In [137]:
#Loading packages

import pandas as pd
import numpy as np
from sklearn.preprocessing import OneHotEncoder
from sklearn.linear_model import LinearRegression
from sklearn.metrics import r2_score, mean_squared_error

In [185]:
#Defining Root Mean Square Logarithmic Error as Kaggle uses that as the score

def rmsle(y_pred, y_true):
    assert len(y_pred) == len(y_true), "Lengths do not match!"
    return np.sqrt( np.mean( np.power( np.log1p(y_pred)-np.log1p(y_true), 2 ) ) )

In [176]:
#Loading data

df_Original = pd.read_csv('train.csv')

#Saving and dropping the dependant variable
#Y_SalePrice = df_Original.SalePrice
#df_Original = df_Original.drop(["SalePrice"], axis = 1)

#Displaying first 5 rows
df_Original.head(5)

Unnamed: 0,Id,MSSubClass,MSZoning,LotFrontage,LotArea,Street,Alley,LotShape,LandContour,Utilities,...,PoolArea,PoolQC,Fence,MiscFeature,MiscVal,MoSold,YrSold,SaleType,SaleCondition,SalePrice
0,1,60,RL,65.0,8450,Pave,,Reg,Lvl,AllPub,...,0,,,,0,2,2008,WD,Normal,208500
1,2,20,RL,80.0,9600,Pave,,Reg,Lvl,AllPub,...,0,,,,0,5,2007,WD,Normal,181500
2,3,60,RL,68.0,11250,Pave,,IR1,Lvl,AllPub,...,0,,,,0,9,2008,WD,Normal,223500
3,4,70,RL,60.0,9550,Pave,,IR1,Lvl,AllPub,...,0,,,,0,2,2006,WD,Abnorml,140000
4,5,60,RL,84.0,14260,Pave,,IR1,Lvl,AllPub,...,0,,,,0,12,2008,WD,Normal,250000


In [177]:
#Removing Id column

df_PreProcessed = df_Original.drop(["Id"], axis = 1)

df_Original.head(5)

Unnamed: 0,Id,MSSubClass,MSZoning,LotFrontage,LotArea,Street,Alley,LotShape,LandContour,Utilities,...,PoolArea,PoolQC,Fence,MiscFeature,MiscVal,MoSold,YrSold,SaleType,SaleCondition,SalePrice
0,1,60,RL,65.0,8450,Pave,,Reg,Lvl,AllPub,...,0,,,,0,2,2008,WD,Normal,208500
1,2,20,RL,80.0,9600,Pave,,Reg,Lvl,AllPub,...,0,,,,0,5,2007,WD,Normal,181500
2,3,60,RL,68.0,11250,Pave,,IR1,Lvl,AllPub,...,0,,,,0,9,2008,WD,Normal,223500
3,4,70,RL,60.0,9550,Pave,,IR1,Lvl,AllPub,...,0,,,,0,2,2006,WD,Abnorml,140000
4,5,60,RL,84.0,14260,Pave,,IR1,Lvl,AllPub,...,0,,,,0,12,2008,WD,Normal,250000


In [178]:
#Selecting categorical variable

FreqCountDict = {}

for column in df_PreProcessed:
    FreqCount = df_PreProcessed[column].value_counts()
    if len(FreqCount) < 50:
        FreqCountDict[column] = FreqCount

#All the categorical columns
#L
print(FreqCountDict.keys(), "\n\n Number of categorical variables = ", len(FreqCountDict))
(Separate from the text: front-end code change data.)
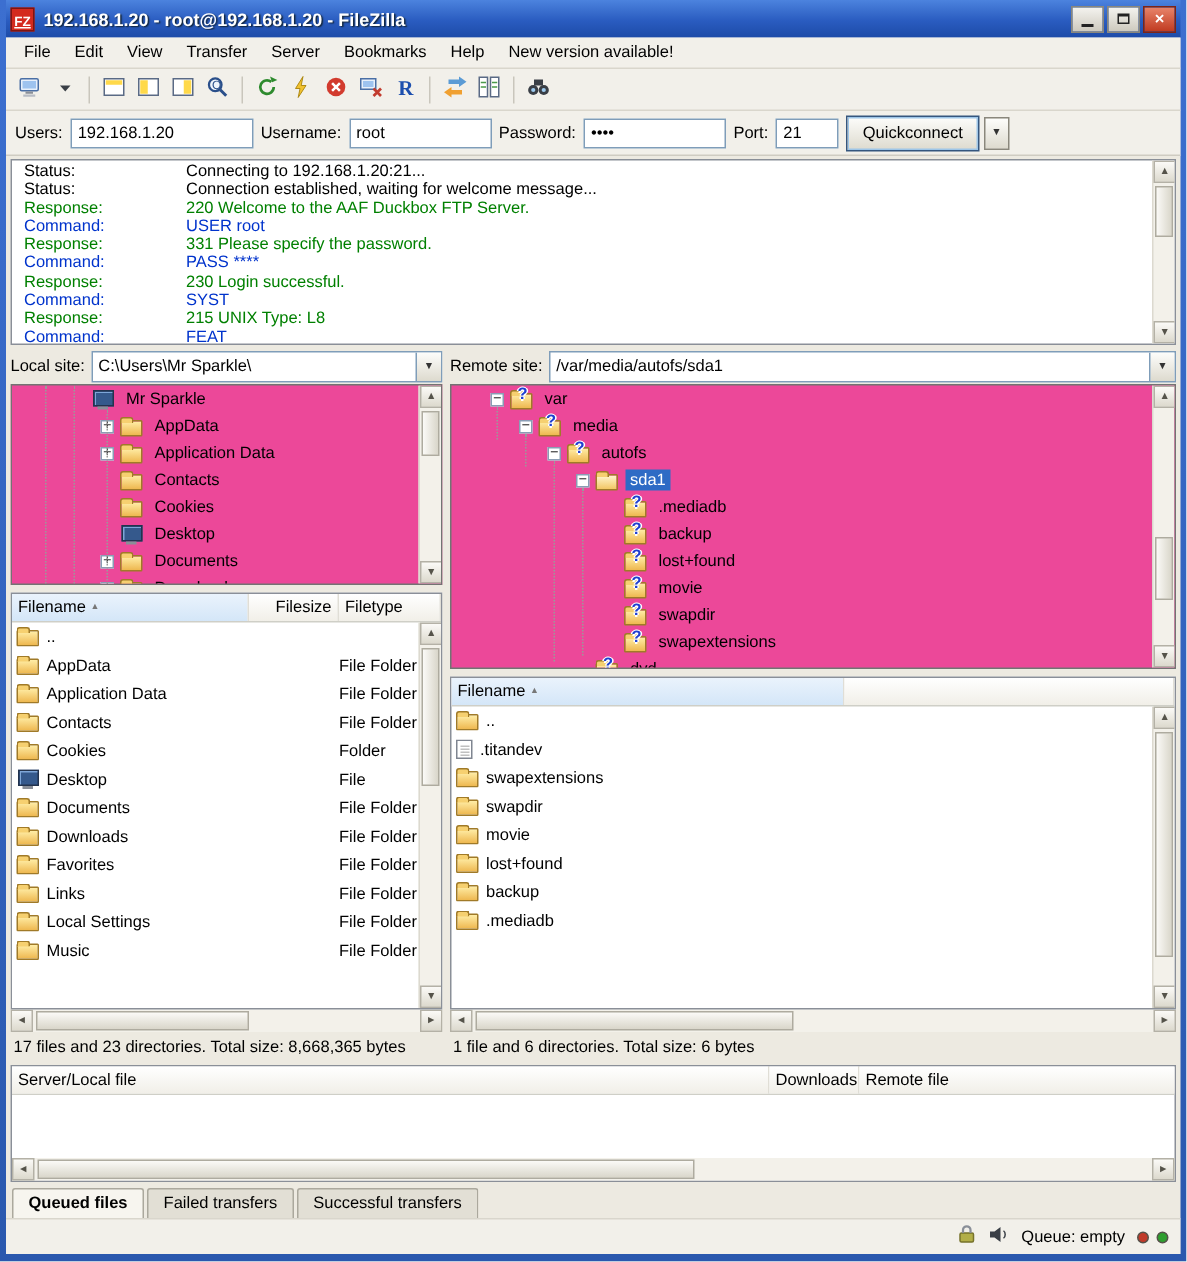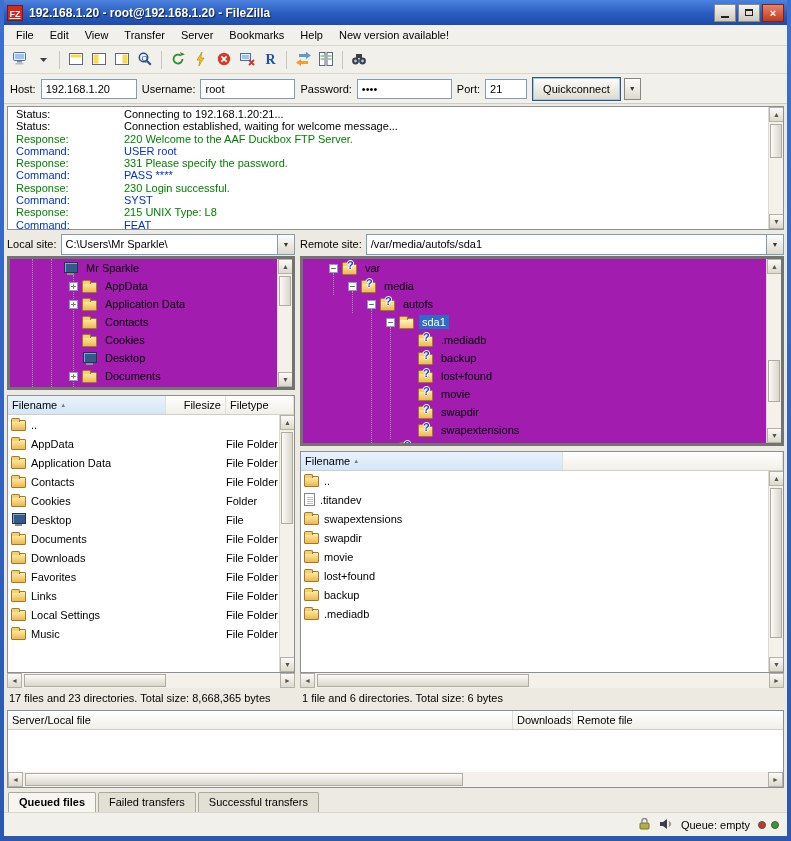"Host:" span { text: Host -> Users }
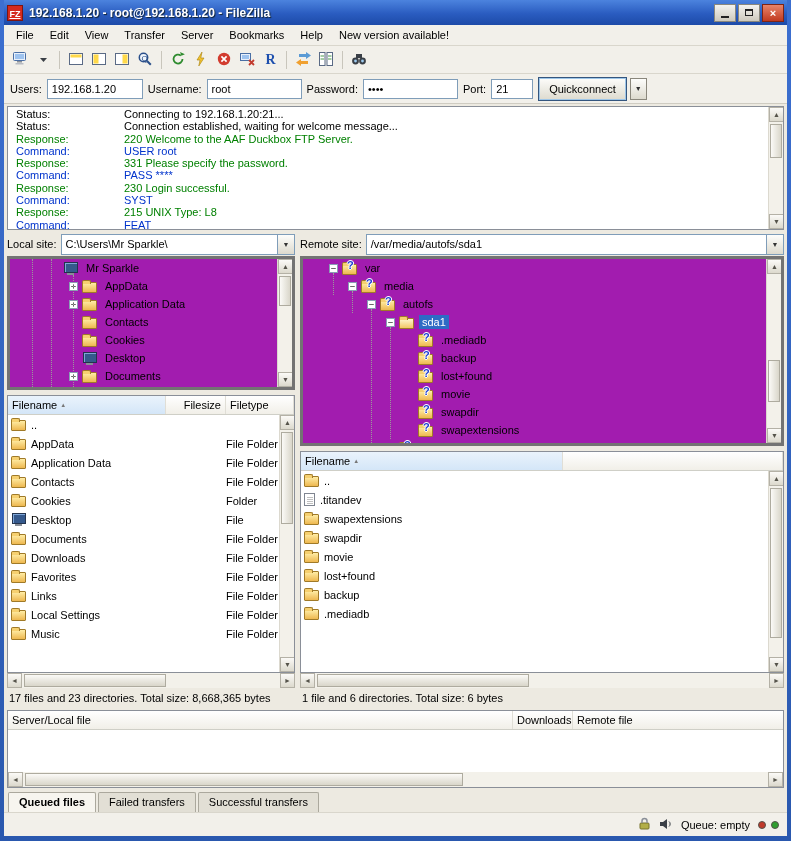"192.168.1.20" .w100 { width: 96px -> 122px }
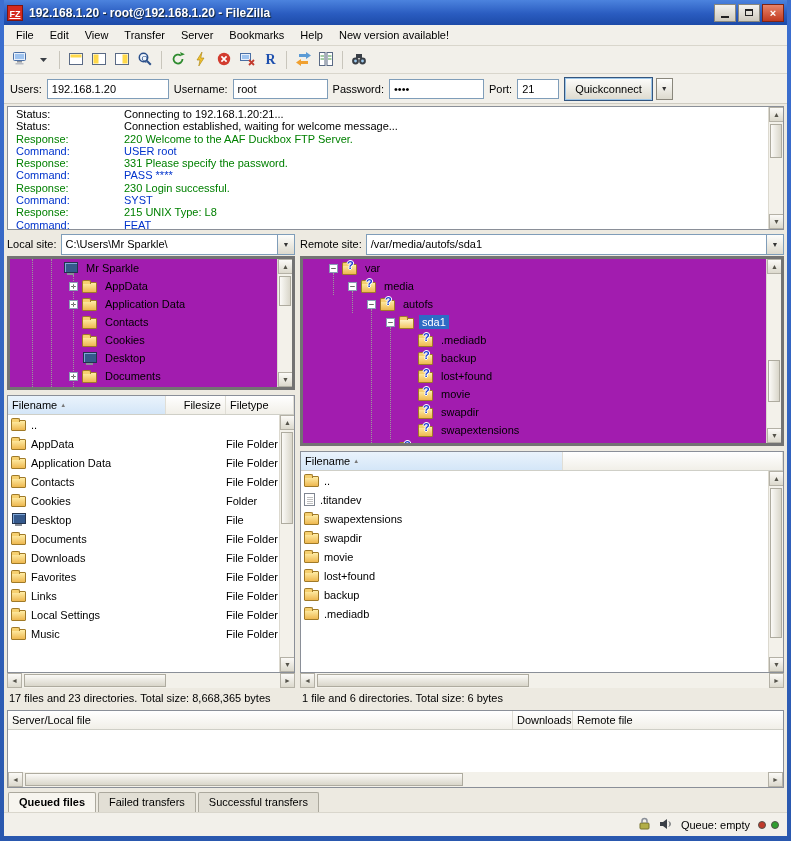"Mr Sparkle" .tree { background: #a21caf -> #ec4899; border: 3px solid #737373 -> 1px solid #737373 }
dict_keys(['MSSubClass', 'MSZoning', 'Street', 'Alley', 'LotShape', 'LandContour', 'Utilities', 'LotConfig', 'LandSlope', 'Neighborhood', 'Condition1', 'Condition2', 'BldgType', 'HouseStyle', 'OverallQual', 'OverallCond', 'RoofStyle', 'RoofMatl', 'Exterior1st', 'Exterior2nd', 'MasVnrType', 'ExterQual', 'ExterCond', 'Foundation', 'BsmtQual', 'BsmtCond', 'BsmtExposure', 'BsmtFinType1', 'BsmtFinType2', 'Heating', 'HeatingQC', 'CentralAir', 'Electrical', 'LowQualFinSF', 'BsmtFullBath', 'BsmtHalfBath', 'FullBath', 'HalfBath', 'BedroomAbvGr', 'KitchenAbvGr', 'KitchenQual', 'TotRmsAbvGrd', 'Functional', 'Fireplaces', 'FireplaceQu', 'GarageType', 'GarageFinish', 'GarageCars', 'GarageQual', 'GarageCond', 'PavedDrive', '3SsnPorch', 'PoolArea', 'PoolQC', 'Fence', 'MiscFeature', 'MiscVal', 'MoSold', 'YrSold', 'SaleType', 'SaleCondition']) 
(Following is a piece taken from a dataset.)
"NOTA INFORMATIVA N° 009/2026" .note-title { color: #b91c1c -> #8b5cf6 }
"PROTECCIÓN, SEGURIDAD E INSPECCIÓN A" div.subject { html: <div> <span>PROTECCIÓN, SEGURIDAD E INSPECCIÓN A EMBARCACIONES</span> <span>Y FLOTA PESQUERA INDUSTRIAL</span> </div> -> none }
 Number of categorical variables =  61


In [179]:
#Treating NAs in categorical variables before OneHotEncoding
#We first get the list of all categorical features with NAs as the data description has NA as a value in
#most categorical features

CategoricalFeatures_WithNAs = []

for cat_feature in list(FreqCountDict.keys()):
    if df_PreProcessed[cat_feature].isnull().any():
        CategoricalFeatures_WithNAs.append(cat_feature)
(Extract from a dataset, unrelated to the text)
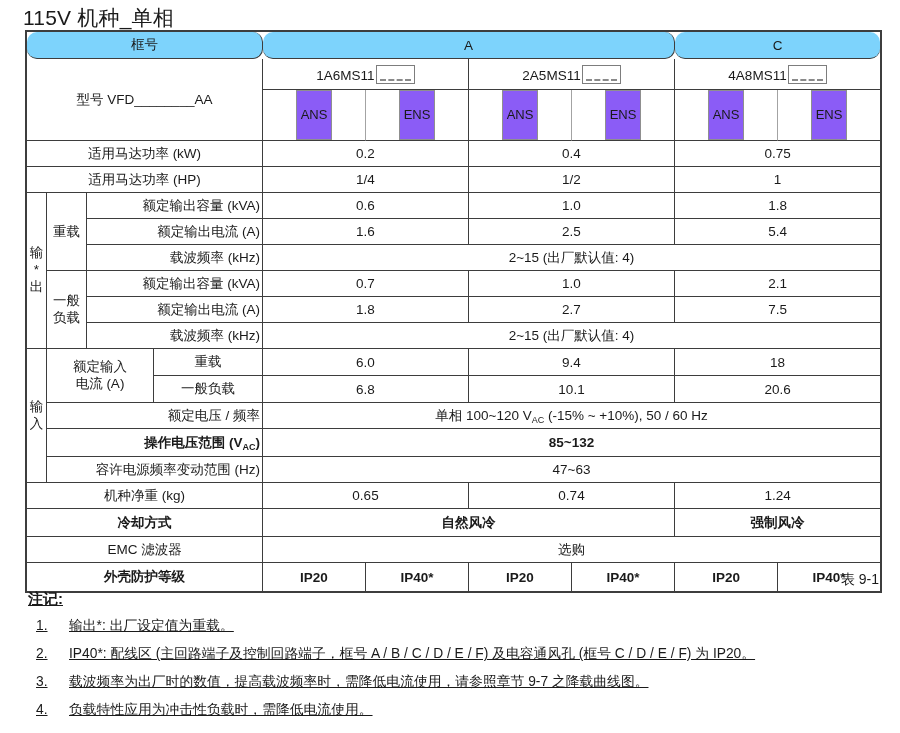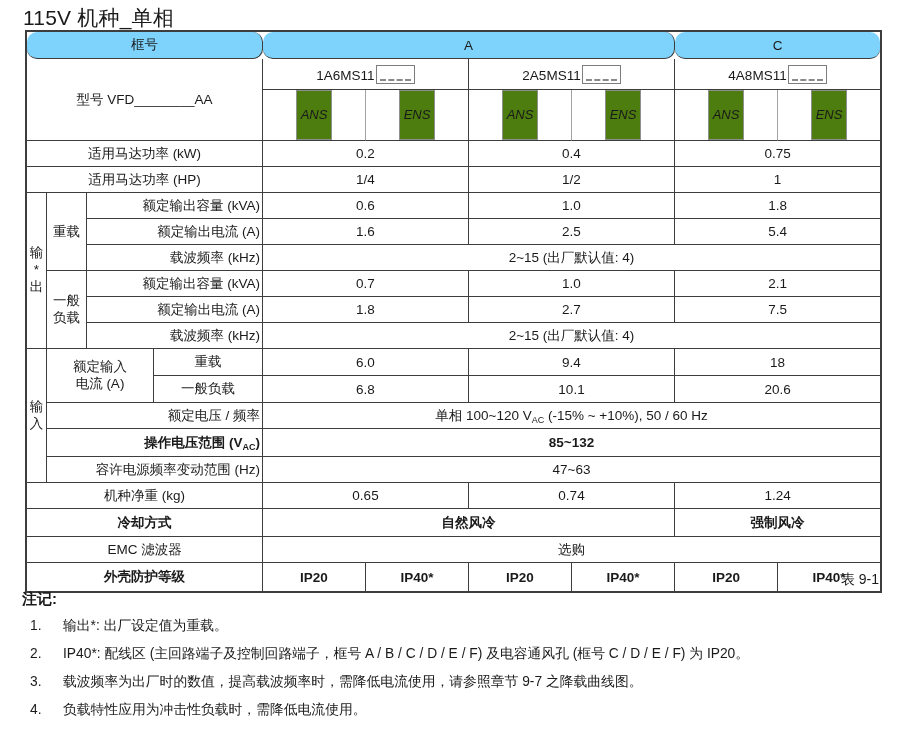"ANS" .badge { background: #4d7c0f -> #8b5cf6; font-style: italic -> none }
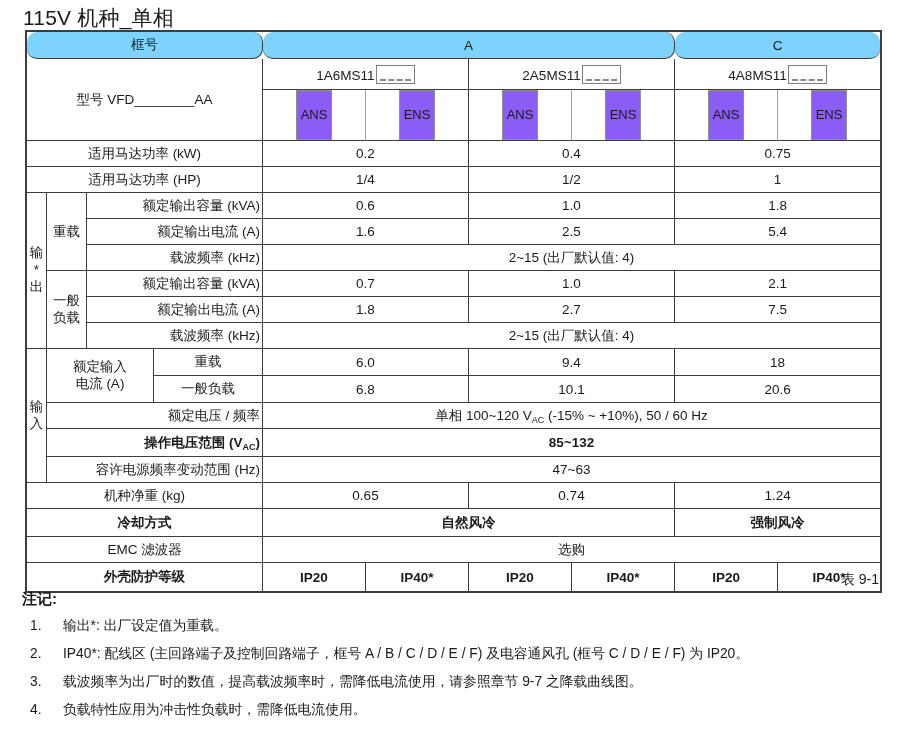"注记:" .notes { left: 22px -> 28px; text-decoration: none -> underline }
CategoricalFeatures_WithNAs

['Alley',
 'MasVnrType',
 'BsmtQual',
 'BsmtCond',
 'BsmtExposure',
 'BsmtFinType1',
 'BsmtFinType2',
 'Electrical',
 'FireplaceQu',
 'GarageType',
 'GarageFinish',
 'GarageQual',
 'GarageCond',
 'PoolQC',
 'Fence',
 'MiscFeature']

In [180]:
#Looking at the "data_description.txt" file, only MasVnrType & Electrical features are truly NAs. NAs in the rest
#of the features are explained in data description file

print("Number of NAs in MasVnrType : ", df_PreProcessed['MasVnrType'].isnull().sum())
print("\nNumber of NAs in Electrical : ", df_PreProcessed['Electrical'].isnull().sum())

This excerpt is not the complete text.